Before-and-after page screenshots
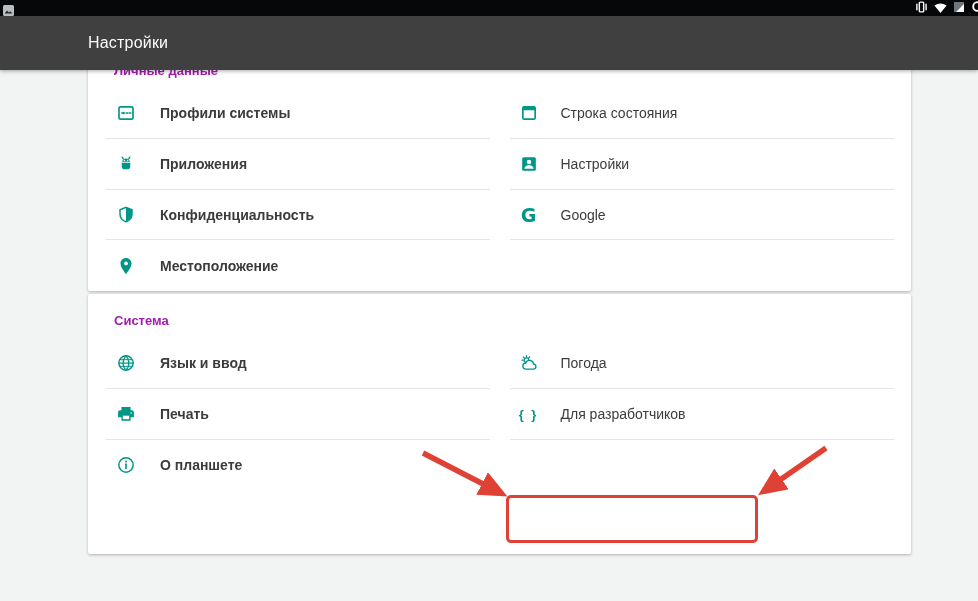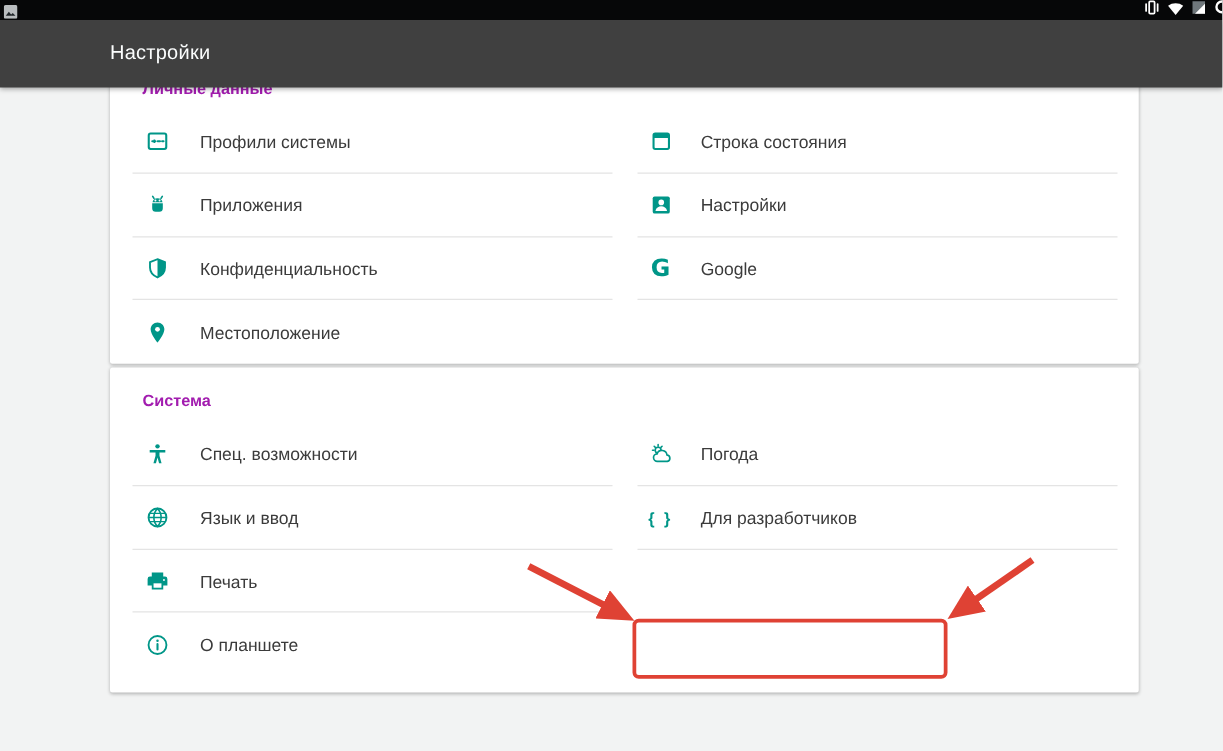--- a/index.html
+++ b/index.html
@@ -26,21 +26,21 @@
     box-shadow:0 1px 3px rgba(0,0,0,.28);z-index:5;overflow:hidden;box-sizing:border-box;
   }
   .card1{top:58px;height:233px;}
   .card2{top:294px;height:260px;}
   .sec-label{color:#a21caf;font-weight:700;font-size:13px;padding-left:26px;box-sizing:border-box;}
   .card1 .sec-label{height:30px;padding-top:5px;}
   .card2 .sec-label{height:44px;padding-top:19px;}
   .cols{display:flex;}
   .col{width:411.5px;flex:0 0 411.5px;}
   .row{height:50.8px;display:flex;align-items:center;position:relative;cursor:pointer;box-sizing:border-box;}
-  .col-left .row{padding-left:28px;}
+  .col-left .row{padding-left:28px;font-weight:bold;}
   .col-right .row{padding-left:19px;}
   .row .icn{width:20px;height:20px;display:flex;align-items:center;justify-content:center;flex:0 0 20px;}
   .row .lbl{font-size:14px;color:#3b3b3b;white-space:nowrap;}
   .col-left .lbl{margin-left:24px;}
   .col-right .lbl{margin-left:22px;}
   .row:not(.nd)::after{content:"";position:absolute;bottom:0;height:1px;background:#e4e4e4;}
   .col-left .row:not(.nd)::after{left:18px;right:10px;}
   .col-right .row:not(.nd)::after{left:10px;right:17px;}
   .gicon{font-size:19px;line-height:20px;font-weight:700;color:#009688;font-family:"DejaVu Sans",sans-serif;}
   .braces{font-size:13px;font-weight:700;color:#009688;letter-spacing:2px;white-space:nowrap;}
@@ -176,29 +176,20 @@
     </div>
   </div>
 </div>
 
 <div class="card card2">
   <div class="sec-label">Система</div>
   <div class="cols">
     <div class="col col-left">
 
 
-      <div class="row">
-        <span class="icn">
-          <svg width="20" height="20" viewBox="0 0 24 24">
-              <circle cx="12" cy="4.9" r="2.1" fill="#009688"></circle>
-              <path d="M4.5 8.5h15v2.3h-5.6v3.1l2 7.3h-2.4L12 15.6l-1.5 5.6H8.1l2-7.3v-3.1H4.5z" fill="#009688"></path>
-            </svg>
-        </span>
-        <span class="lbl">Спец. возможности</span>
-      </div>
 
       <div class="row">
         <span class="icn">
           <svg width="20" height="20" viewBox="0 0 24 24">
               <circle cx="12" cy="12" r="8.6" fill="none" stroke="#009688" stroke-width="1.8"></circle>
               <path d="M3.5 12h17M12 3.5c2.3 2.3 3.5 5.3 3.5 8.5s-1.2 6.2-3.5 8.5c-2.3-2.3-3.5-5.3-3.5-8.5s1.2-6.2 3.5-8.5z" fill="none" stroke="#009688" stroke-width="1.5"></path>
               <path d="M4.8 8h14.4M4.8 16h14.4" stroke="#009688" stroke-width="1.2"></path>
             </svg>
         </span>
         <span class="lbl">Язык и ввод</span>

[WHAT YOU HAVE TO DO]: Gather and copy every line of the data in which the string "align" is found.

[REPLY TO THE TASK]:
   .row{height:50.8px;display:flex;align-items:center;position:relative;cursor:pointer;box-sizing:border-box;}
   .row .icn{width:20px;height:20px;display:flex;align-items:center;justify-content:center;flex:0 0 20px;}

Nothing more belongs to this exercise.